Clinically significant adverse events result from systemic absorption of bupivacaine and primarily involve the central nervous system (CNS) and cardiovascular system. CNS effects typically occur at lower blood plasma concentrations. Initially, cortical inhibitory pathways are selectively inhibited, causing symptoms of neuronal excitation. At higher plasma concentrations, both inhibitory and excitatory pathways are inhibited, causing CNS depression and potentially coma. Higher plasma concentrations also lead to cardiovascular effects, though cardiovascular collapse may also occur with low concentrations. Adverse CNS effects may indicate impending cardiotoxicity and should be carefully monitored.

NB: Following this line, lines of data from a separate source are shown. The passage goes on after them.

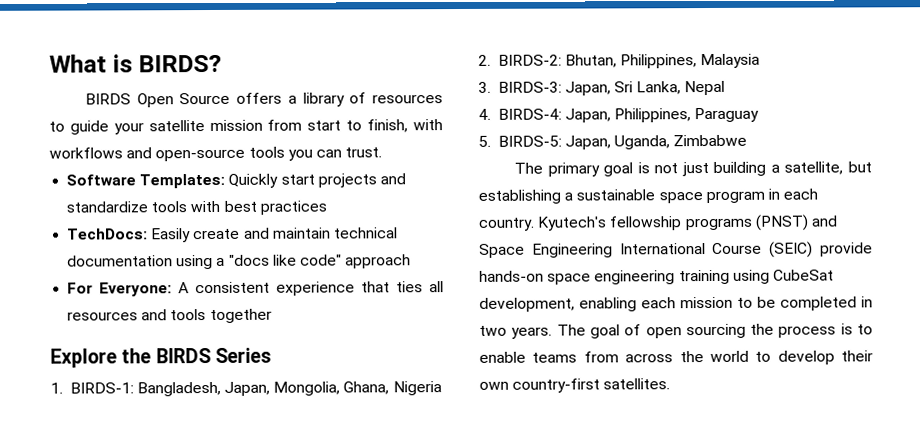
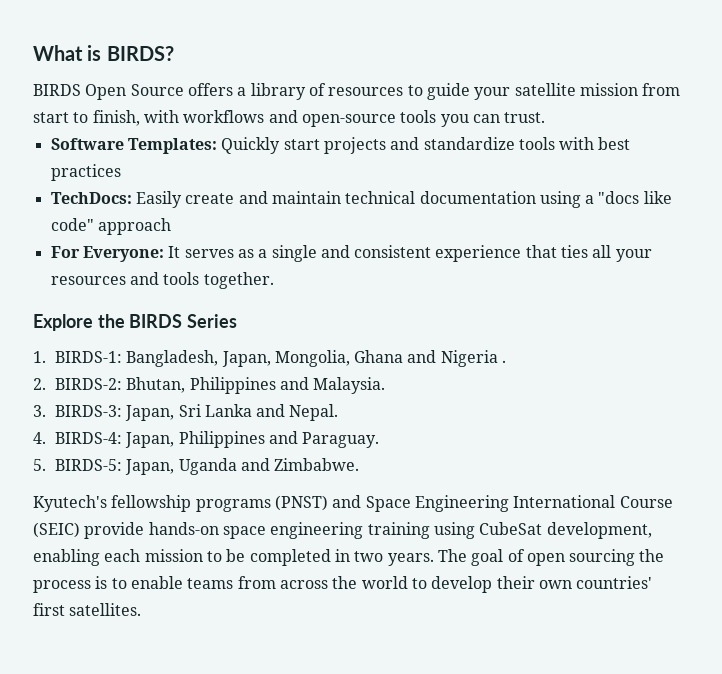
- For Everyone: A consistent experience that ties all resources and tools together
+ For Everyone: It serves as a single and consistent experience that ties all your resources and tools together.
- 1. BIRDS-1: Bangladesh, Japan, Mongolia, Ghana, Nigeria
+ 1. BIRDS-1: Bangladesh, Japan, Mongolia, Ghana and Nigeria .
- 2. BIRDS-2: Bhutan, Philippines, Malaysia
+ 2. BIRDS-2: Bhutan, Philippines and Malaysia.
- 3. BIRDS-3: Japan, Sri Lanka, Nepal
+ 3. BIRDS-3: Japan, Sri Lanka and Nepal.
- 4. BIRDS-4: Japan, Philippines, Paraguay
+ 4. BIRDS-4: Japan, Philippines and Paraguay.
- 5. BIRDS-5: Japan, Uganda, Zimbabwe
- The primary goal is not just building a satellite, but establishing a sustainable space program in each country. Kyutech's fellowship programs (PNST) and Space Engineering International Course (SEIC) provide hands-on space engineering training using CubeSat development, enabling each mission to be completed in two years.
+ 5. BIRDS-5: Japan, Uganda and Zimbabwe.
+ Kyutech's fellowship programs (PNST) and Space Engineering International Course (SEIC) provide hands-on space engineering training using CubeSat development, enabling each mission to be completed in two years.
- The goal of open sourcing the process is to enable teams from across the world to develop their own country-first satellites.
+ The goal of open sourcing the process is to enable teams from across the world to develop their own countries' first satellites.

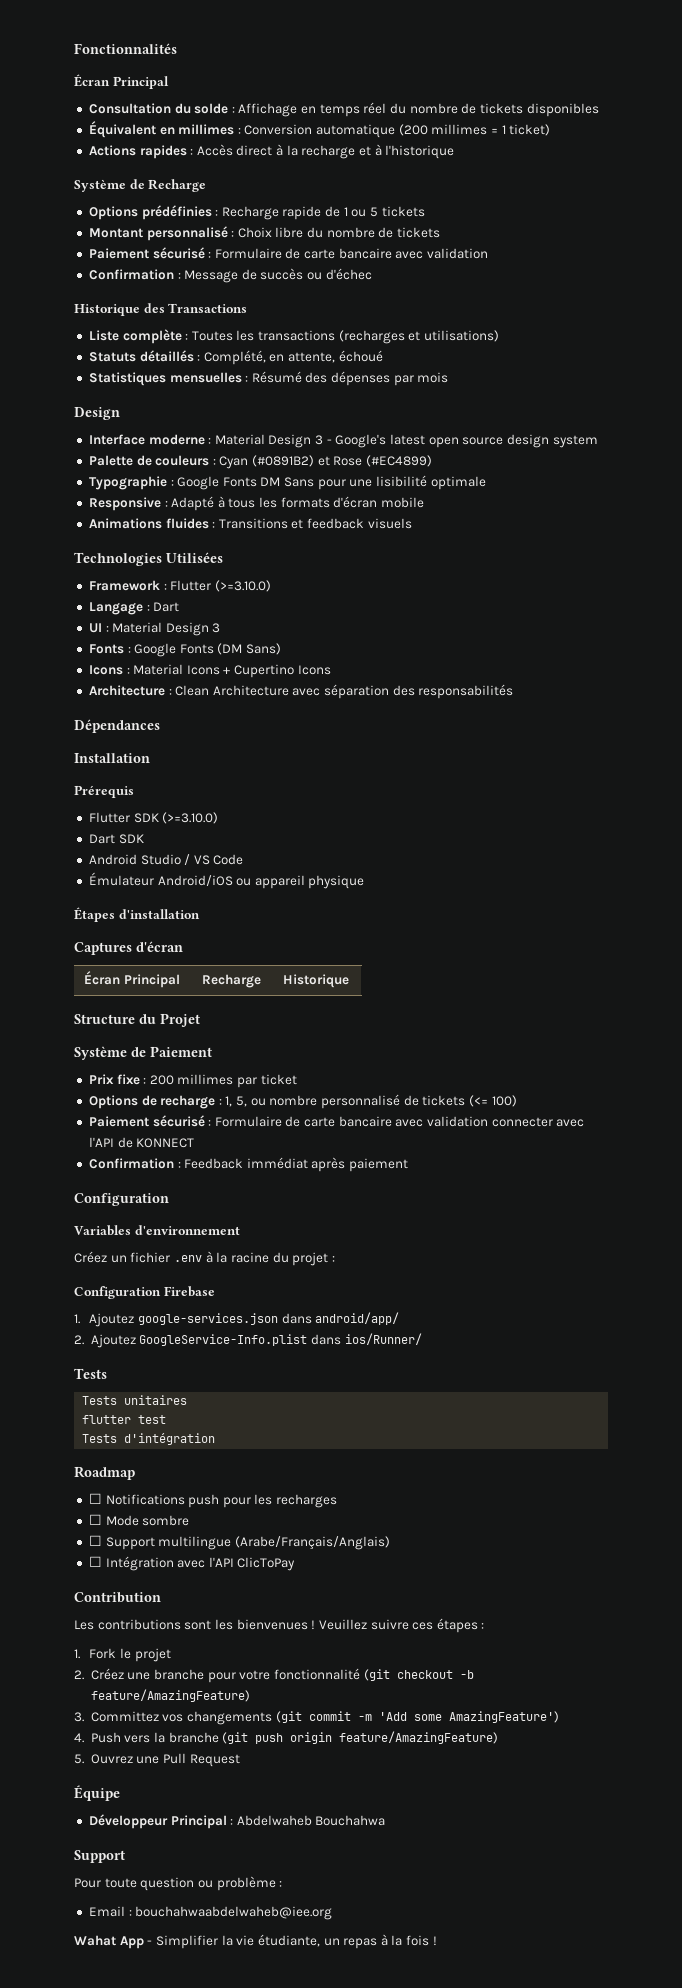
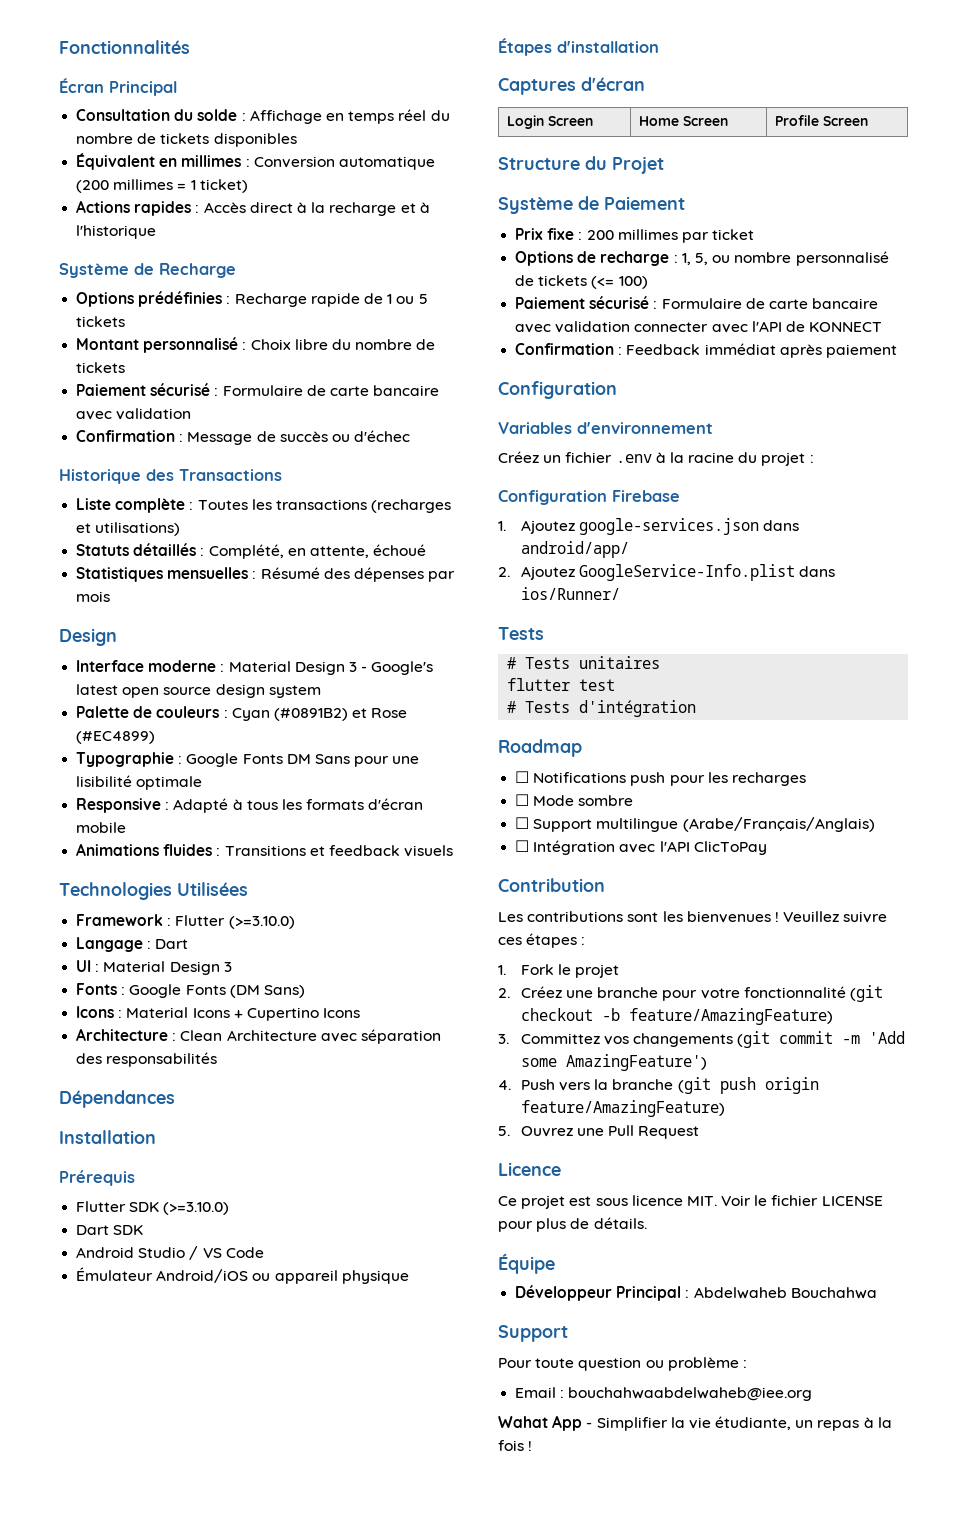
- Écran Principal | Recharge | Historique
+ Login Screen | Home Screen | Profile Screen
- Tests unitaires
+ # Tests unitaires
- Tests d'intégration
+ # Tests d'intégration
+ Licence
+ Ce projet est sous licence MIT. Voir le fichier LICENSE pour plus de détails.

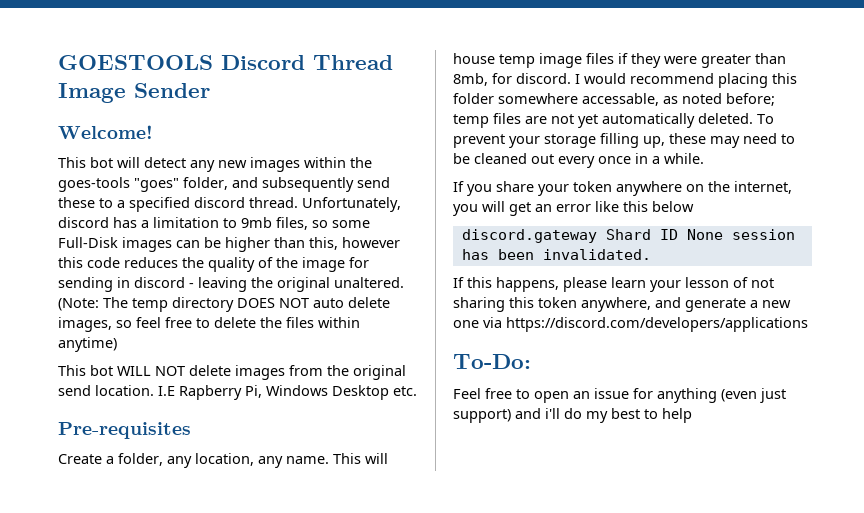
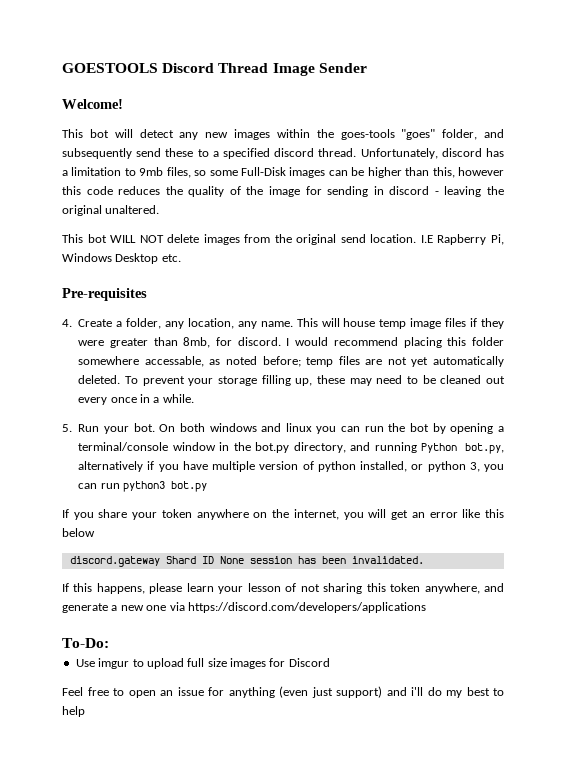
- (Note: The temp directory DOES NOT auto delete images, so feel free to delete the files within anytime)
- Create a folder, any location, any name.
+ 4. Create a folder, any location, any name.
+ 5. Run your bot. On both windows and linux you can run the bot by opening a terminal/console window in the bot.py directory, and running Python bot.py, alternatively if you have multiple version of python installed, or python 3, you can run python3 bot.py
+ Use imgur to upload full size images for Discord

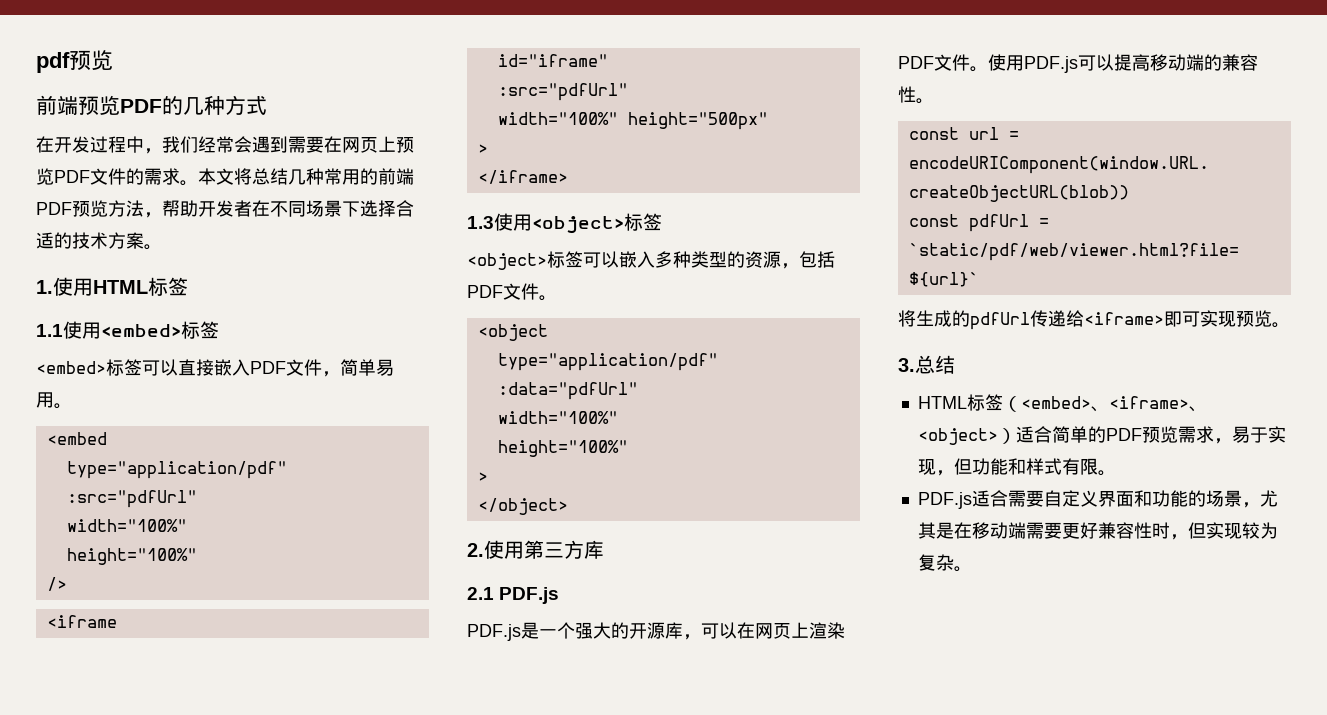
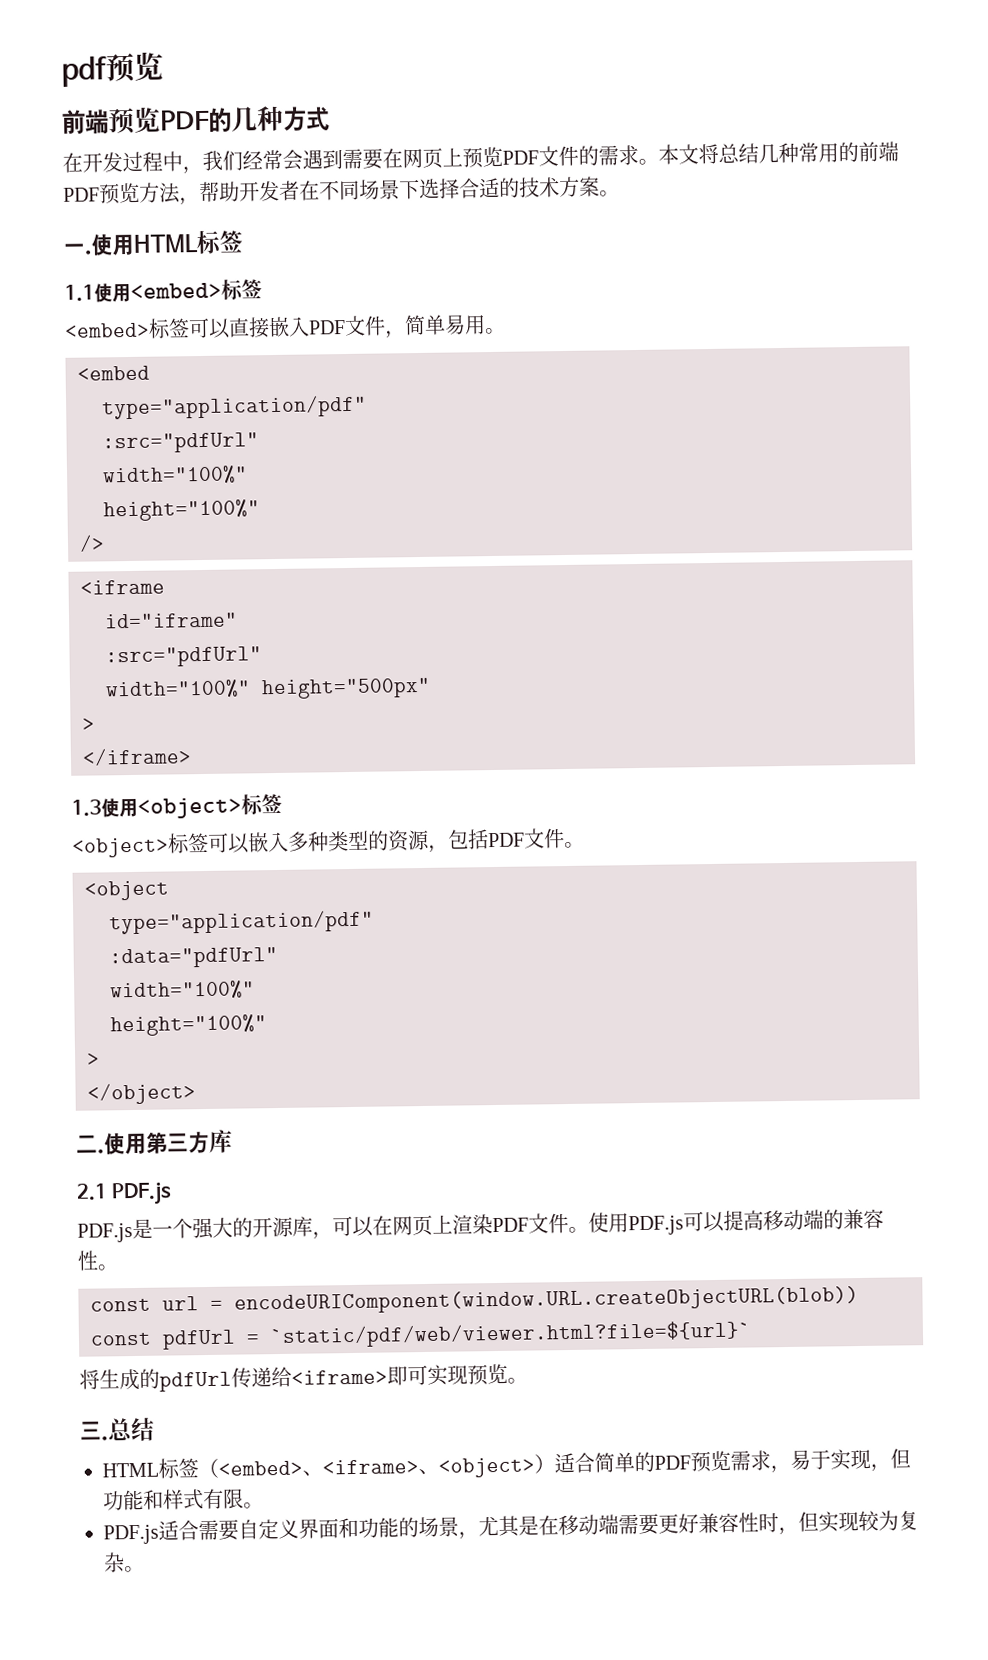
- 1.使用HTML标签
+ 一.使用HTML标签
- 2.使用第三方库
+ 二.使用第三方库
- 3.总结
+ 三.总结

- CNS: circumoral numbness, facial tingling, vertigo, tinnitus, restlessness, anxiety, dizziness, seizure, coma
- Cardiovascular: hypotension, arrhythmia, bradycardia, heart block, cardiac arrest
Toxicity can also occur in the setting of subarachnoid injection during high spinal anesthesia. These effects include: parasthesia, paralysis, apnea, hypoventilation, fecal incontinence, and urinary incontinence. Additionally, bupivacaine can cause chondrolysis after continuous infusion into a joint space.
Treatment of overdose
Animal evidence indicates intralipid, a commonly available intravenous lipid emulsion, can be effective in treating severe cardiotoxicity secondary to local anaesthetic overdose, and human case reports of successful use in this way. Plans to publicize this treatment more widely have been published.
Pregnancy and lactation
Bupivacaine crosses the placenta and is a pregnancy category C drug. However, it is approved for use at term in obstetrical anesthesia. Bupivacaine is excreted in breast milk. Risks of discontinuing breast feeding versus discontinuing bupivacaine should be discussed with the patient.
Mechanism of action
Bupivacaine binds to the intracellular portion of voltage-gated sodium channels and blocks sodium influx into nerve cells, which prevents depolarization. Without depolarization, no initiation or conduction of a pain signal can occur.
The rate of systemic absorption of bupivacaine and other local anesthetics is dependent upon the dose and concentration of drug administered, the route of administration, the vascularity of the administration site, and the presence or absence of epinephrine in the preparation.
- Onset of action (route and dose-dependent): 1-17 min
- Duration of action (route and dose-dependent): 2-9 hr
- Half life: neonates, 8.1 hr, adults: 2.7 hr
- Time to peak plasma concentration (for peripheral, epidural or caudal block): 30-45 min
- Protein binding: about 95%
- Metabolism: hepatic
- Excretion: renal (6% unchanged)
Like lidocaine, bupivacaine is an amino-amide anesthetic; the aromatic head and the hydrocarbon chain are linked by an amide bond rather than an ester as in earlier local anesthetics. As a result, the amino-amide anesthetics are more stable and less likely to cause allergic reactions. Unlike lidocaine, the terminal amino portion of bupivacaine (as well as mepivacaine, ropivacaine, and levobupivacaine) is contained within a piperidine ring; these agents are known as pipecholyl xylidines.
Levobupivacaine is the (S)-(–)-enantiomer of bupivacaine, with a longer duration of action, produces less vasodilation. Durect Corporation is developing a biodegradable controlled-release drug delivery system for after surgery. It has currently completed a phase-III clinical trial.